Пастух, сидящий среди своих овец и неотличимый от них, издали глядел на него.

* * *

Через два дня Иисус ушел из дому. За это время по пальцам одной руки можно было перечесть произнесенные им слова, а ночью он не смыкал глаз, ибо уснуть не мог. Ужасные картины представали ему: он видел, как воины Ирода врываются в дома, выхватывают из колыбелей младенцев и, распеленав, рубят или пронзают мечами их маленькие тела; он слышал, как заходятся в безумном крике матери, как бешеными быками ревут отцы; представлял и самого себя в пещере, помнить которую не мог, и время от времени, словно тяжелый медлительный вал, накатывало на него и с головой захлестывало необъяснимое желание умереть или, по крайней мере, не жить. Не давал ему покоя вопрос, который он так и не задал матери: сколько же младенцев перебито было в Вифлееме; ему-то казалось – великое множество, он представлял себе целую гору окровавленных и обезглавленных, точно ягнята на бойне, тел, ожидающих огня, что уничтожит их и дымом вознесет к небесам.
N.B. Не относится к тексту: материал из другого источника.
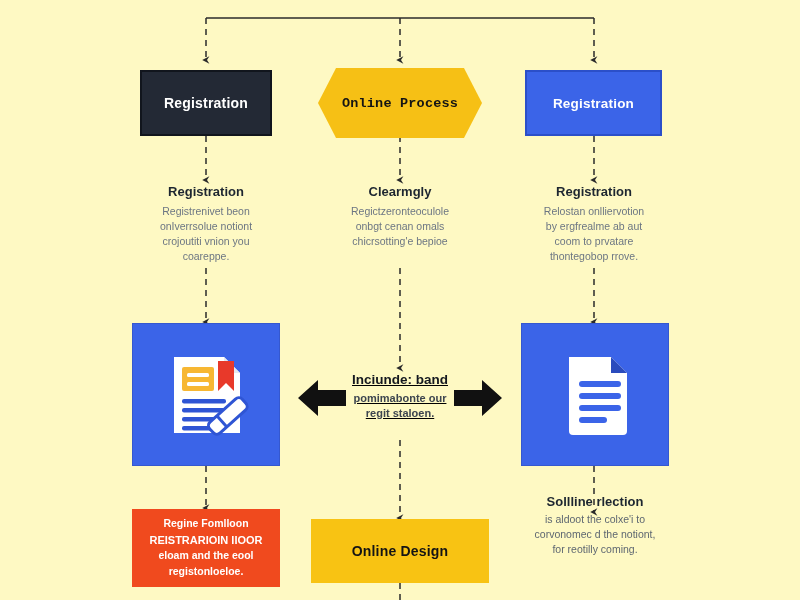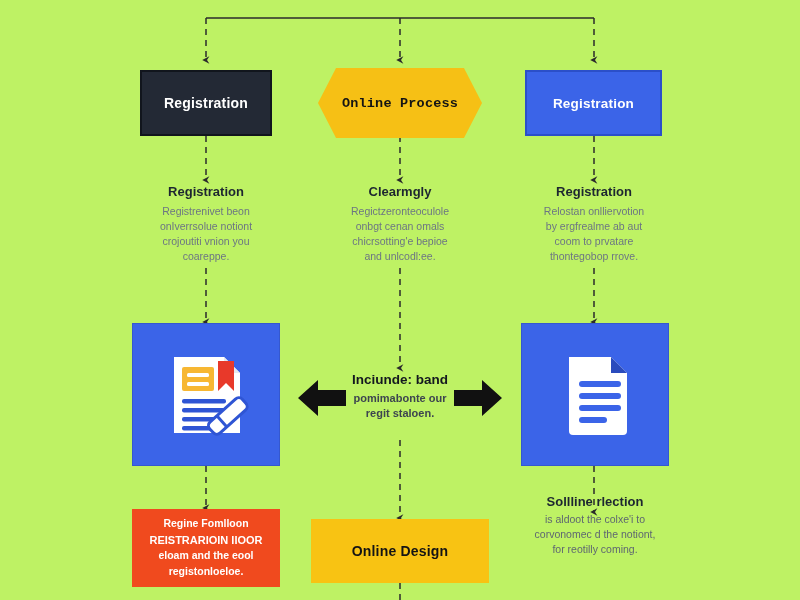--- a/index.html
+++ b/index.html
@@ -7,21 +7,21 @@
     padding: 0;
     background: #ffffff;
   }
   body {
     font-family: "Liberation Sans", sans-serif;
   }
   #canvas {
     position: relative;
     width: 800px;
     height: 600px;
-    background: #bef264;
+    background: #fef9c3;
     overflow: hidden;
   }
   
   #connectors {
     position: absolute;
     left: 0; top: 0;
     width: 800px; height: 600px;
     pointer-events: none;
   }
   
@@ -90,20 +90,21 @@
   .tb-body {
     font-size: 10.5px;
     line-height: 1.45;
     color: #6c7683;
   }
 
   
   .callout {
     position: absolute;
     text-align: center;
+    text-decoration: underline;
   }
   .callout-title {
     font-size: 13.5px;
     font-weight: bold;
     color: #14181f;
     line-height: 1.25;
   }
   .callout-body {
     font-size: 11px;
     font-weight: bold;
@@ -189,21 +190,20 @@
       <div>coareppe.</div>
     </div>
   </div>
 
   <div class="textblock" style="left:325px; top:184px; width:150px;">
     <div class="tb-title">Clearmgly</div>
     <div class="tb-body">
       <div>Regictzeronteoculole</div>
       <div>onbgt cenan omals</div>
       <div>chicrsotting'e bepioe</div>
-      <div>and unlcodl:ee.</div>
     </div>
   </div>
 
   <div class="textblock" style="left:519px; top:184px; width:150px;">
     <div class="tb-title">Registration</div>
     <div class="tb-body">
       <div>Relostan onlliervotion</div>
       <div>by ergfrealme ab aut</div>
       <div>coom to prvatare</div>
       <div>thontegobop rrove.</div>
Но, не решившись спросить об этом в должное время, в час откровения, он считал, что сейчас бестактно, если в те времена уже существовало понятие «такт», взять да и сказать матери: Знаешь, я тогда позабыл тебя спросить, сколько же этих вифлеемских сосунков отправилось на тот свет, а она ответит: Ах, сынок, да выбрось ты их из головы, десятка три, не больше, и умерли они потому, что так Богу было угодно, ибо в его воле было их от смерти избавить. Однако самого себя этим вопросом терзал он беспрестанно, глядя на братьев своих и спрашивая постоянно: Сколько? Сколько? – ибо хотел непременно знать, какое количество трупиков надо положить на другую чашу весов, чтобы уравновесить его спасенную жизнь. И наутро второго дня он сказал матери: Я ухожу, оставляю тебя и братьев, ибо нет мне покоя и нет мира в душе моей. Мария, воздев руки к небесам, заголосила: Да где же это видано, чтобы старший сын бросал свою овдовевшую мать, куда же это катится наш мир и куда, куда же ты пойдешь из отчего дома, как оставишь родную семью и как мы будем жить без тебя? Иаков всего на год младше меня, отвечал ей Иисус, он заменит тебе кормильца, как заменял я. Кормилец – это твой отец. Я не хочу о нем говорить, и вообще ни о чем не хочу говорить, благослови меня, если тебе угодно, а нет – я и так уйду. Куда же ты пойдешь?

Не знаю – может, в Иерусалим, может, в Вифлеем, погляжу на край, где родился. Но ведь там никто тебя не знает. Тем лучше, представь-ка, что сделали бы со мной, если б узнали, кто я. Замолчи, Иисус, братья твои услышат. Когда-нибудь они и так все узнают. Но ведь по всем дорогам рыщут римские солдаты, ищут мятежников Иуды, тысячи опасностей ждут тебя. Да римляне не хуже воинов некоего Ирода, помнишь такого? Они не набросятся на меня с мечами и не распнут на кресте, я ведь ни в чем не виноват и ничего дурного не совершил.